**Task goal:**
Every entry in the data is to be written out exactly; no picture belongs in the copy.

[Change detection data]

BEGIN

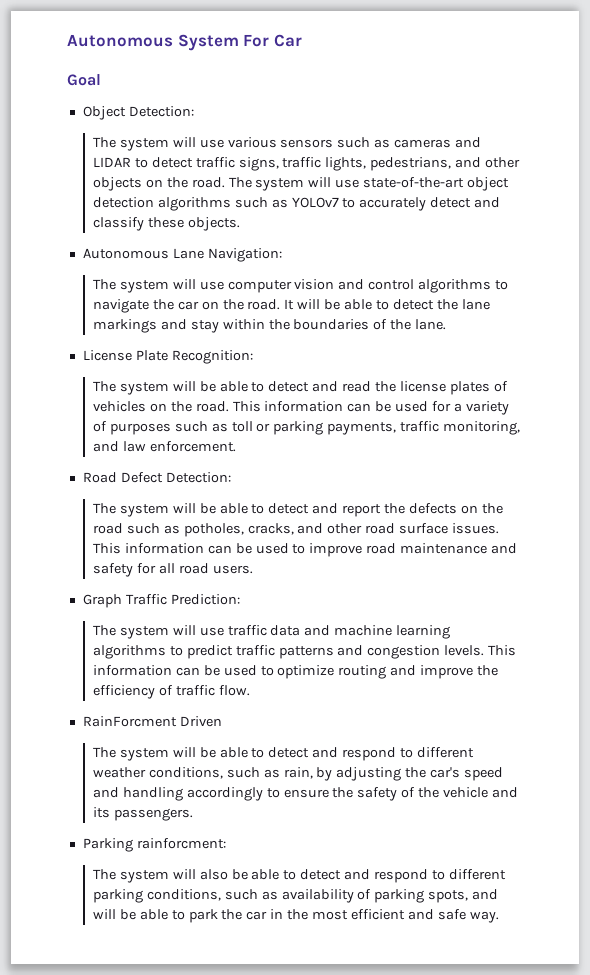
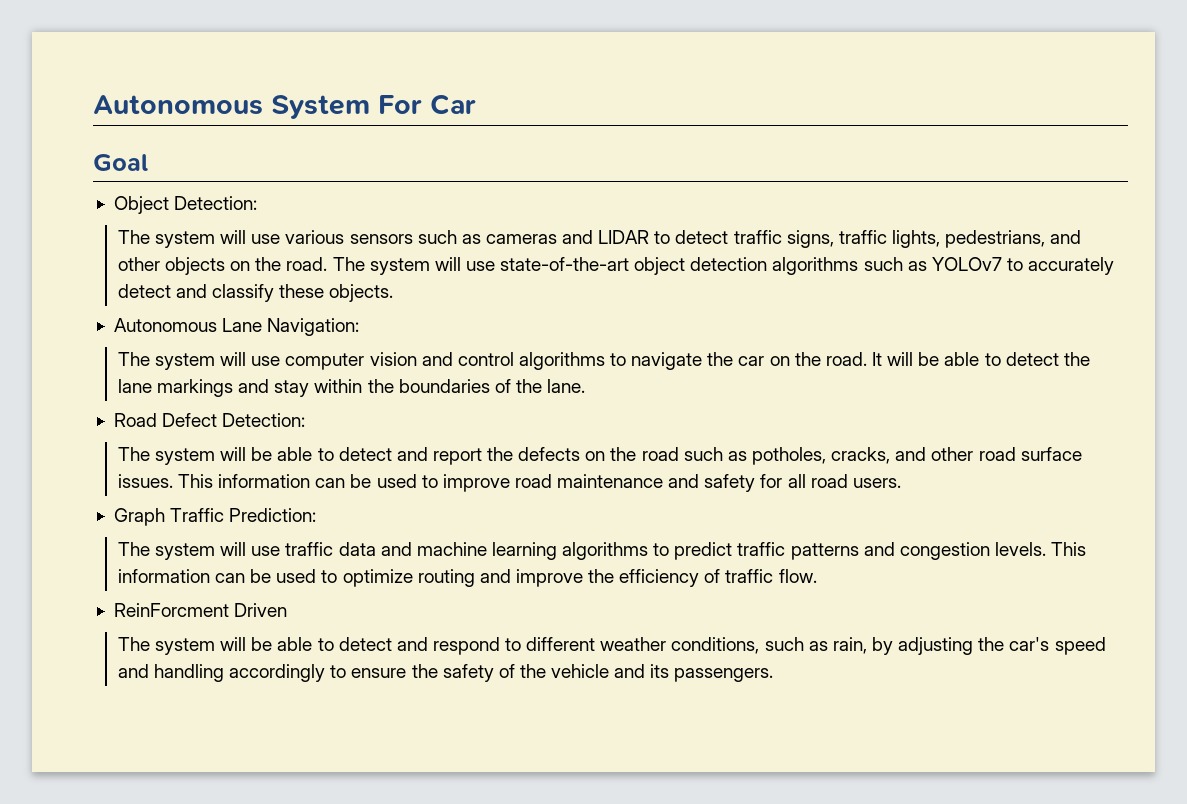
- License Plate Recognition:
- The system will be able to detect and read the license plates of vehicles on the road. This information can be used for a variety of purposes such as toll or parking payments, traffic monitoring, and law enforcement.
- RainForcment Driven
+ ReinForcment Driven
- Parking rainforcment:
- The system will also be able to detect and respond to different parking conditions, such as availability of parking spots, and will be able to park the car in the most efficient and safe way.

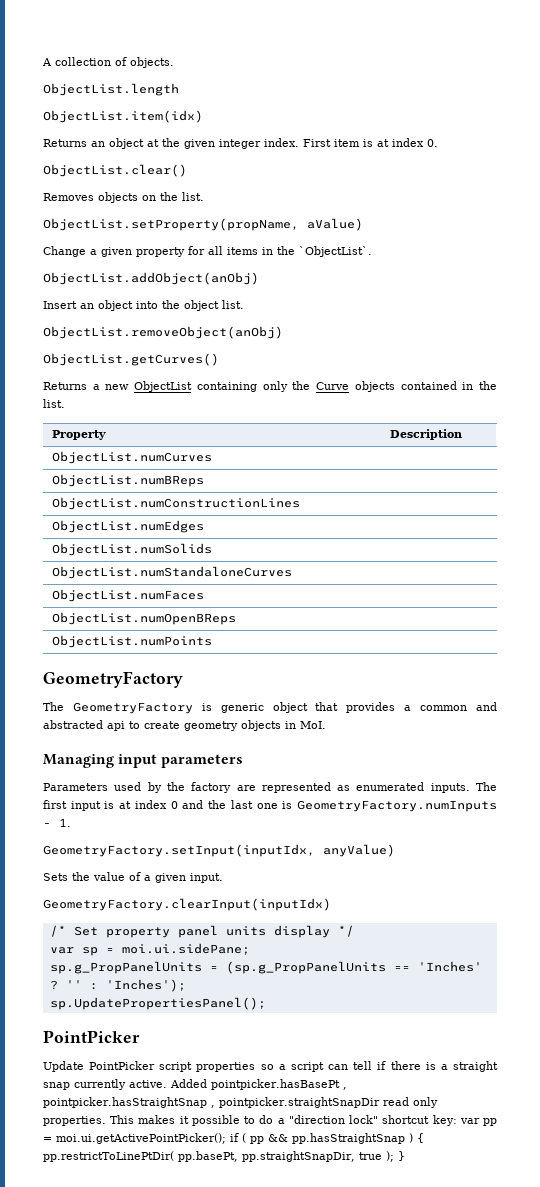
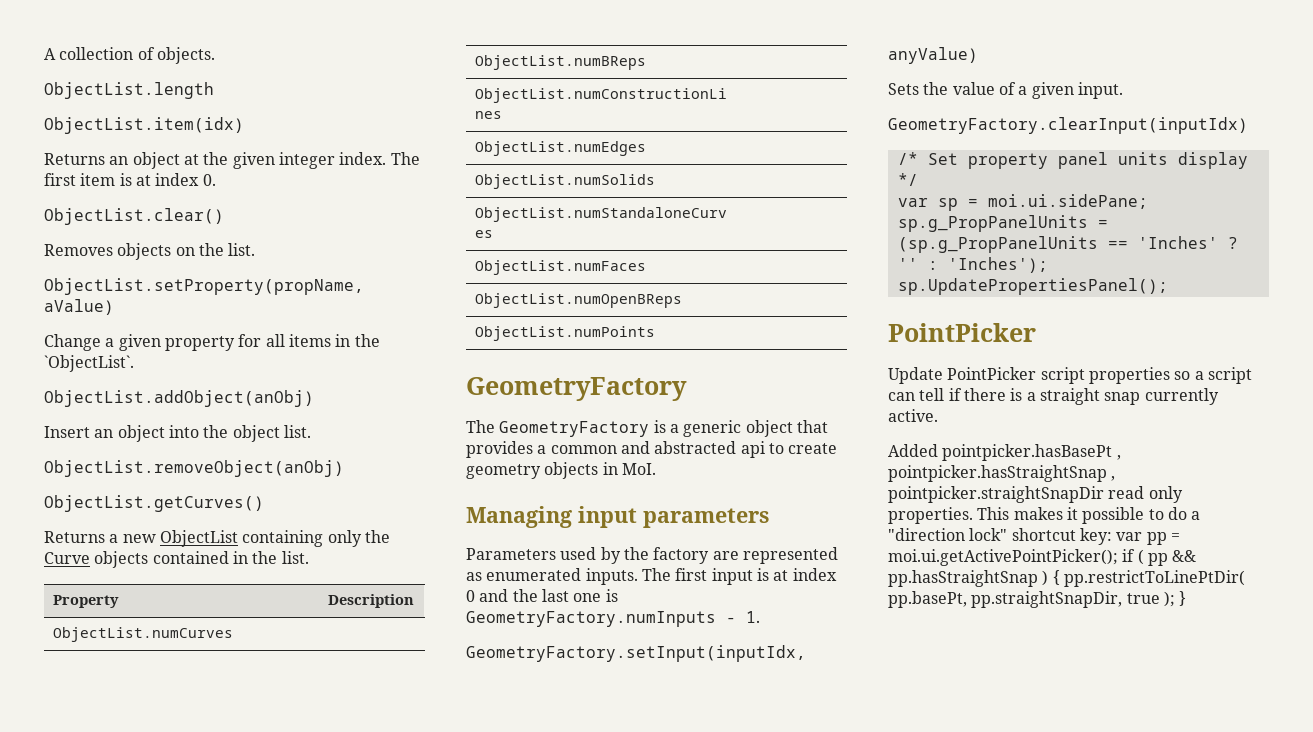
- First item is at index 0.
+ The first item is at index 0.
- The GeometryFactory is generic object that provides a common and abstracted api to create geometry objects in MoI.
+ The GeometryFactory is a generic object that provides a common and abstracted api to create geometry objects in MoI.
- Update PointPicker script properties so a script can tell if there is a straight snap currently active. Added pointpicker.hasBasePt , pointpicker.hasStraightSnap , pointpicker.straightSnapDir read only properties.
+ Update PointPicker script properties so a script can tell if there is a straight snap currently active.
+ Added pointpicker.hasBasePt , pointpicker.hasStraightSnap , pointpicker.straightSnapDir read only properties.

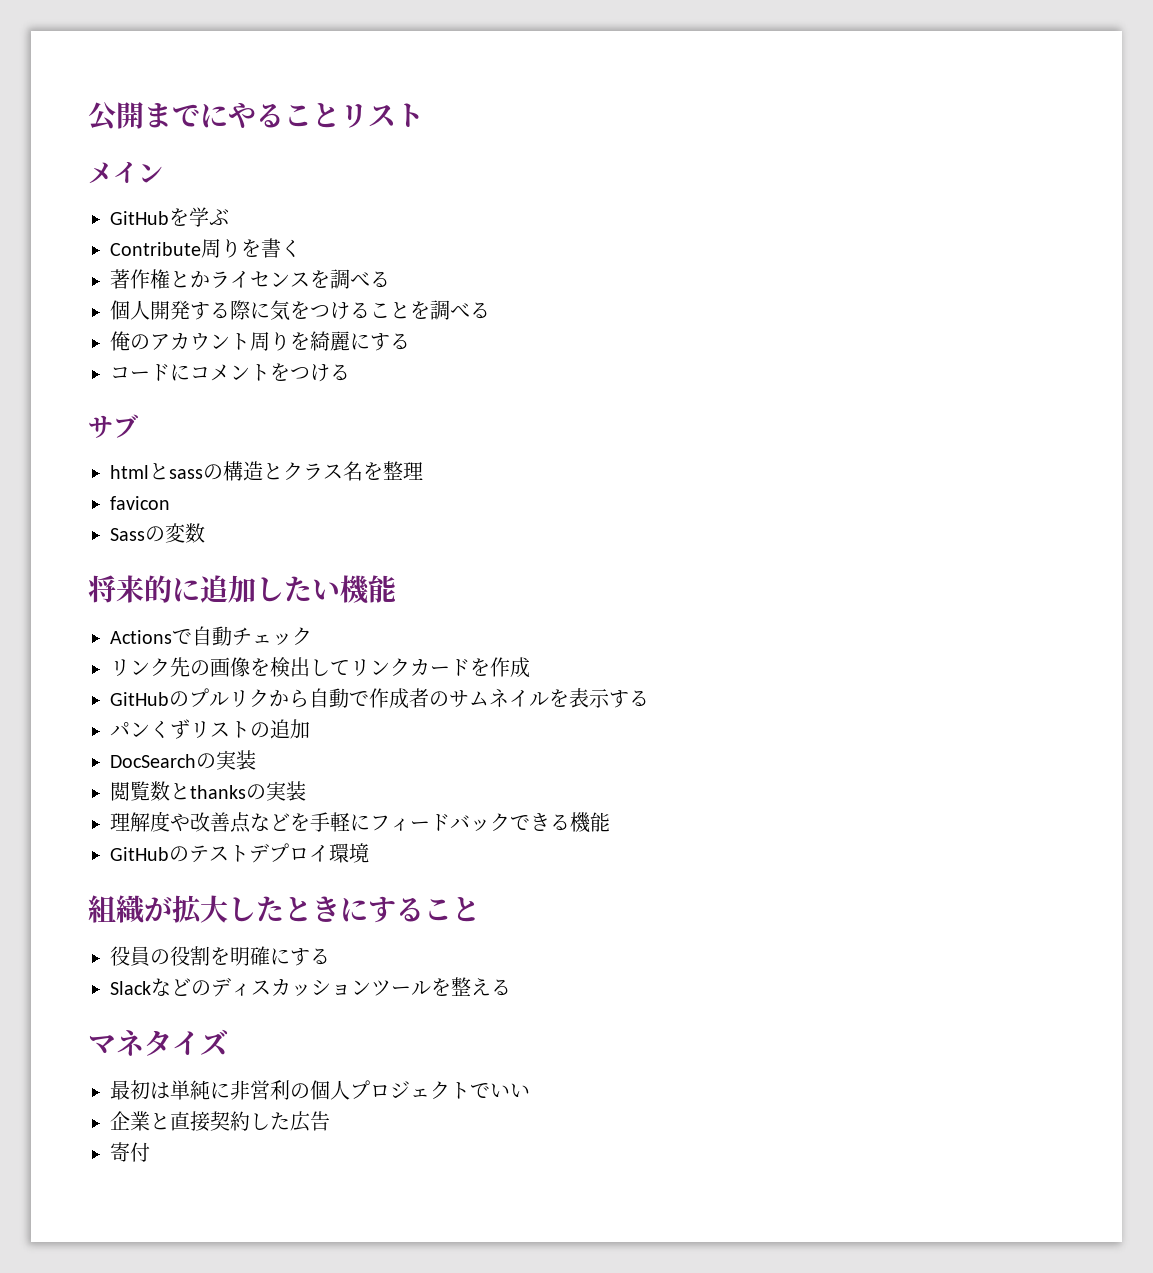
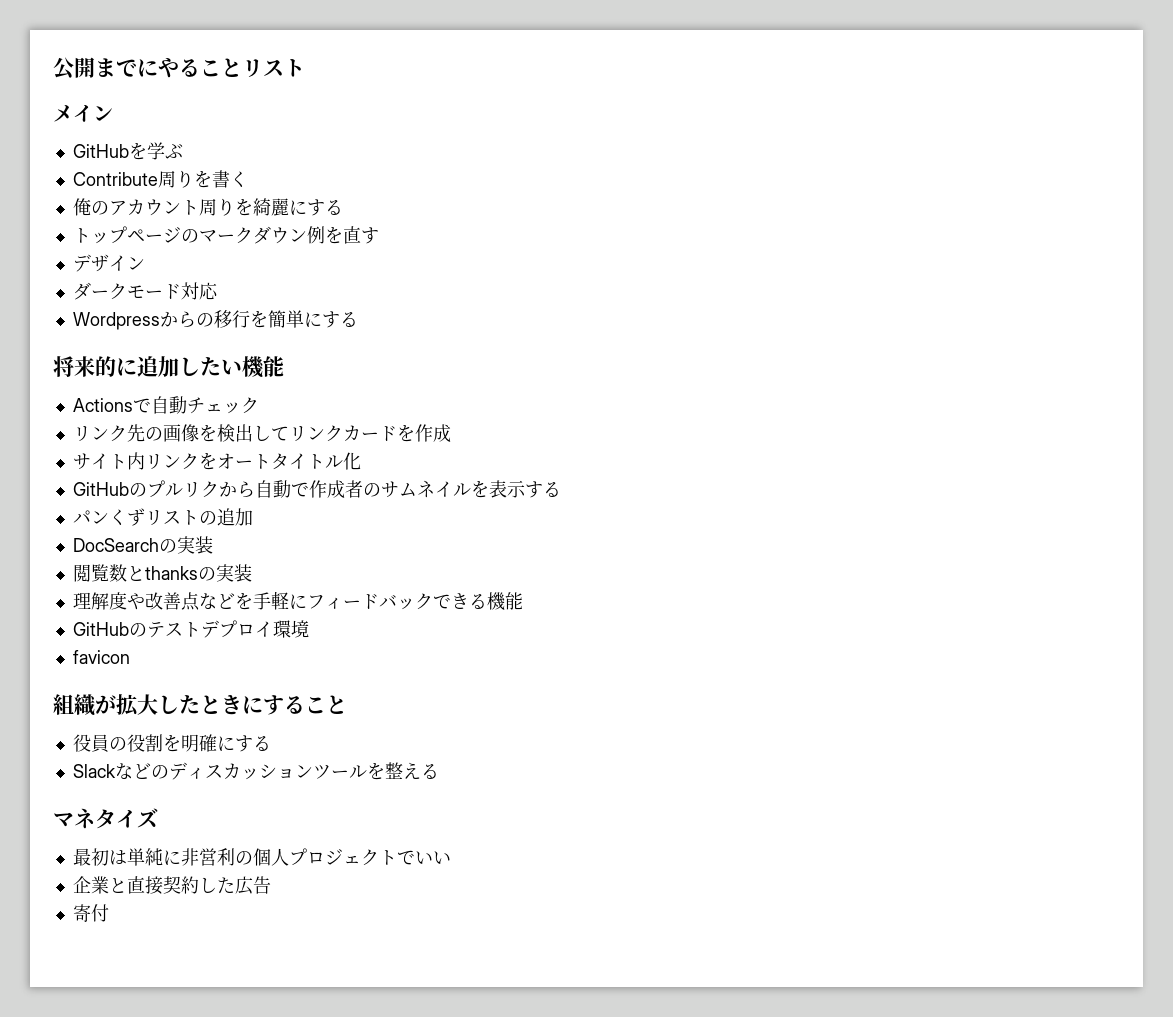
- 著作権とかライセンスを調べる
- 個人開発する際に気をつけることを調べる
- コードにコメントをつける
- サブ
- htmlとsassの構造とクラス名を整理
- favicon
- Sassの変数
+ トップページのマークダウン例を直す
+ デザイン
+ ダークモード対応
+ Wordpressからの移行を簡単にする
+ サイト内リンクをオートタイトル化
+ favicon

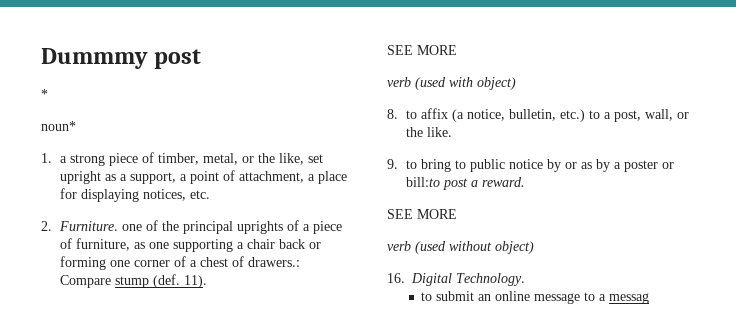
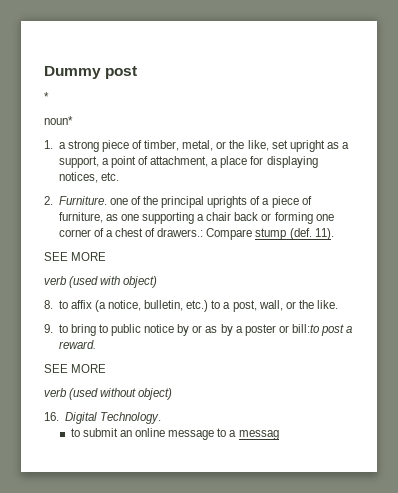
- Dummmy post
+ Dummy post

END

**Answer area:**
- License Plate Recognition:
- The system will be able to detect and read the license plates of vehicles on the road. This information can be used for a variety of purposes such as toll or parking payments, traffic monitoring, and law enforcement.
- RainForcment Driven
+ ReinForcment Driven
- Parking rainforcment:
- The system will also be able to detect and respond to different parking conditions, such as availability of parking spots, and will be able to park the car in the most efficient and safe way.

- First item is at index 0.
+ The first item is at index 0.
- The GeometryFactory is generic object that provides a common and abstracted api to create geometry objects in MoI.
+ The GeometryFactory is a generic object that provides a common and abstracted api to create geometry objects in MoI.
- Update PointPicker script properties so a script can tell if there is a straight snap currently active. Added pointpicker.hasBasePt , pointpicker.hasStraightSnap , pointpicker.straightSnapDir read only properties.
+ Update PointPicker script properties so a script can tell if there is a straight snap currently active.
+ Added pointpicker.hasBasePt , pointpicker.hasStraightSnap , pointpicker.straightSnapDir read only properties.

- 著作権とかライセンスを調べる
- 個人開発する際に気をつけることを調べる
- コードにコメントをつける
- サブ
- htmlとsassの構造とクラス名を整理
- favicon
- Sassの変数
+ トップページのマークダウン例を直す
+ デザイン
+ ダークモード対応
+ Wordpressからの移行を簡単にする
+ サイト内リンクをオートタイトル化
+ favicon

- Dummmy post
+ Dummy post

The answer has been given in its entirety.